● **Records for this task**
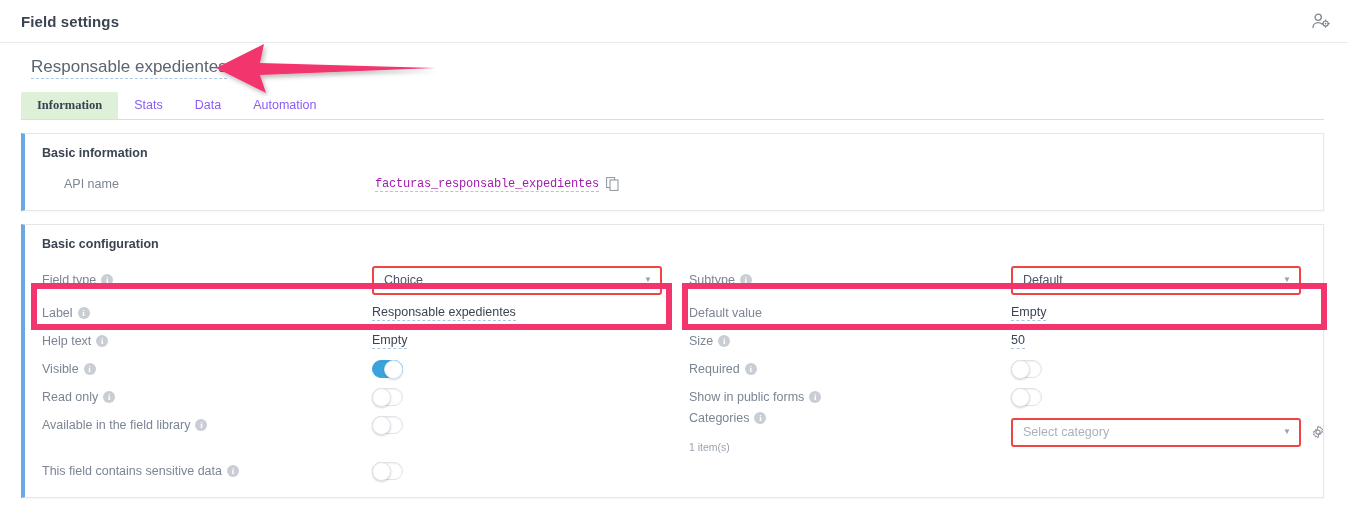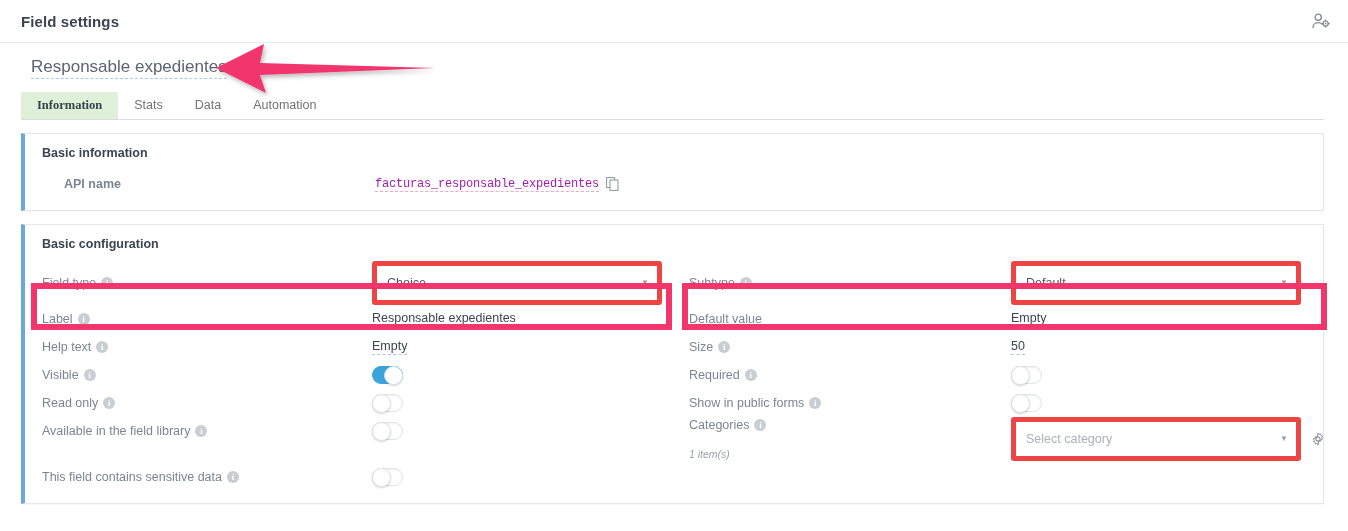--- a/index.html
+++ b/index.html
@@ -74,21 +74,21 @@
     margin-right: 24px;
     display: flex;
     align-items: flex-end;
     border-bottom: 1px solid #d9dde2;
     height: 26px;
     position: relative;
   }
   .tab {
     font-size: 12.5px;
     padding: 6px 16px 7px 16px;
-    color: #737373;
+    color: #8b5cf6;
     cursor: pointer;
     line-height: 14px;
     white-space: nowrap;
   }
   .tab.active {
     background: #dff0d8;
     color: #39434f;
     font-weight: bold;
     border-radius: 2px 2px 0 0;
     font-family: Liberation Serif, serif;
@@ -136,21 +136,20 @@
     font-size: 12.5px;
     color: #7b8593;
     display: flex;
     align-items: center;
     flex: 0 0 auto;
     width: 330px;
   }
   .row-label .sub {
     font-size: 10.5px;
     color: #9aa3ad;
-    font-style: italic;
   }
   .label-stack {
     display: flex;
     flex-direction: column;
     justify-content: center;
     gap: 16px;
   }
   .label-line { display: flex; align-items: center; }
   .row-value {
     flex: 1 1 auto;
@@ -193,22 +192,22 @@
     color: #a21caf;
     border-bottom: 1px dashed #f0a8c6;
     letter-spacing: -0.2px;
     cursor: text;
   }
   .copy-icon { margin-left: 7px; cursor: pointer; display:inline-flex; }
 
   
   .select {
     width: 290px;
-    height: 44px;
-    border: 5px solid #ef4444;
+    height: 29px;
+    border: 2px solid #ef4444;
     border-radius: 3px;
     background: #ffffff;
     display: flex;
     align-items: center;
     padding: 0 8px 0 10px;
     font-size: 12.5px;
     color: #4b5563;
     box-sizing: border-box;
     cursor: pointer;
     position: relative;
@@ -310,21 +309,21 @@
   <div class="tab active">Information</div>
   <div class="tab">Stats</div>
   <div class="tab">Data</div>
   <div class="tab">Automation</div>
 </div>
 
 <div class="card">
   <div class="card-title">Basic information</div>
   <div class="card-body">
     <div class="row">
-      <div class="row-label" style="padding-left:22px;width:311px;font-weight:bold;">
+      <div class="row-label" style="padding-left:22px;width:311px;">
         <span>API name</span>
       </div>
       <div class="row-value">
         <span class="api-name">facturas_responsable_expedientes</span>
         <span class="copy-icon">
           <svg width="13" height="14" viewBox="0 0 13 14" aria-hidden="true">
             <rect x="0.6" y="0.6" width="8" height="10" fill="none" stroke="#8b949c" stroke-width="1"></rect>
             <rect x="4" y="3" width="8" height="10.4" fill="#ffffff" stroke="#8b949c" stroke-width="1"></rect>
           </svg>
         </span>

● **What the task requires**
From the opening line of the entries above to the line containing "border-radius: 2px 2px 0 0;", please transcribe each line exactly, skipping every picture.

● **Task response**
--- a/index.html
+++ b/index.html
@@ -74,21 +74,21 @@
     margin-right: 24px;
     display: flex;
     align-items: flex-end;
     border-bottom: 1px solid #d9dde2;
     height: 26px;
     position: relative;
   }
   .tab {
     font-size: 12.5px;
     padding: 6px 16px 7px 16px;
-    color: #737373;
+    color: #8b5cf6;
     cursor: pointer;
     line-height: 14px;
     white-space: nowrap;
   }
   .tab.active {
     background: #dff0d8;
     color: #39434f;
     font-weight: bold;
     border-radius: 2px 2px 0 0;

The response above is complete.